• **PROBLEM STATEMENT**:
Pull every line containing the word "none" out of the material below.
━━ RECORDS FOR THE EXERCISE ━━
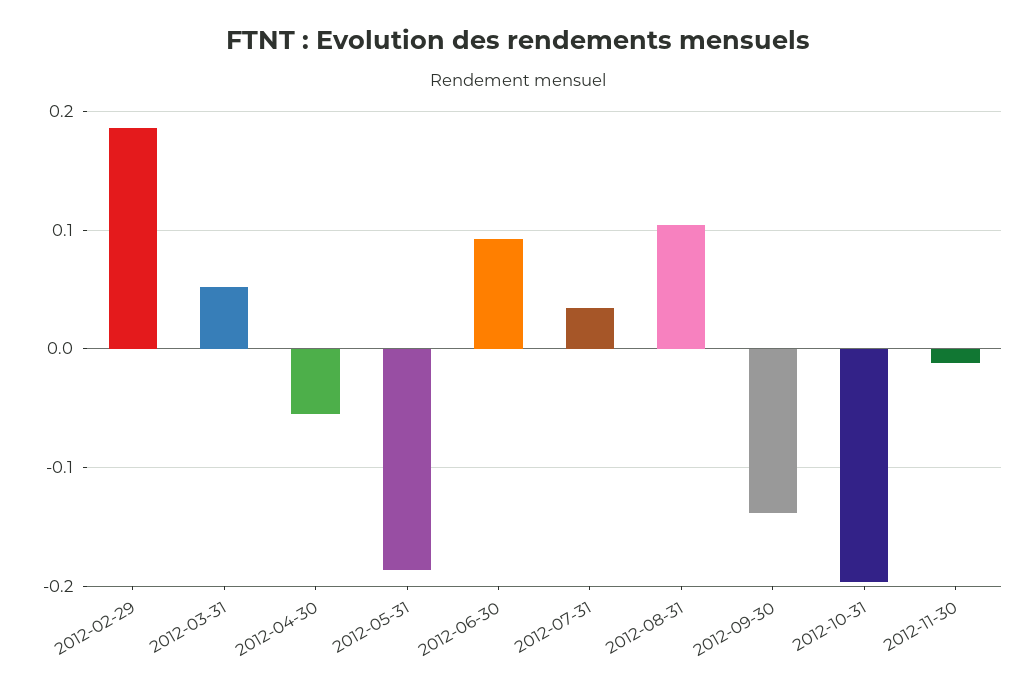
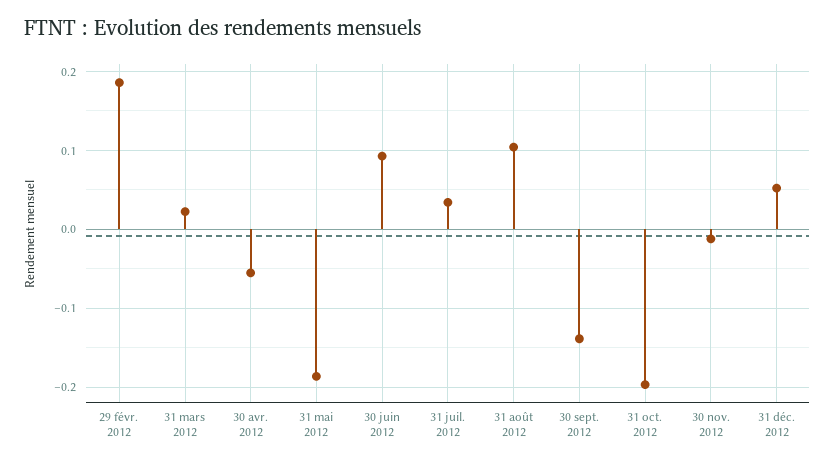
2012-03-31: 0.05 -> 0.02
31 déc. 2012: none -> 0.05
━━━
━━ RECORDS FOR THE EXERCISE ━━
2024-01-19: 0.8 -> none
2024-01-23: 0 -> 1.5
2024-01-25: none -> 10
━━━
• **SOLUTION**:
31 déc. 2012: none -> 0.05
2024-01-19: 0.8 -> none
2024-01-25: none -> 10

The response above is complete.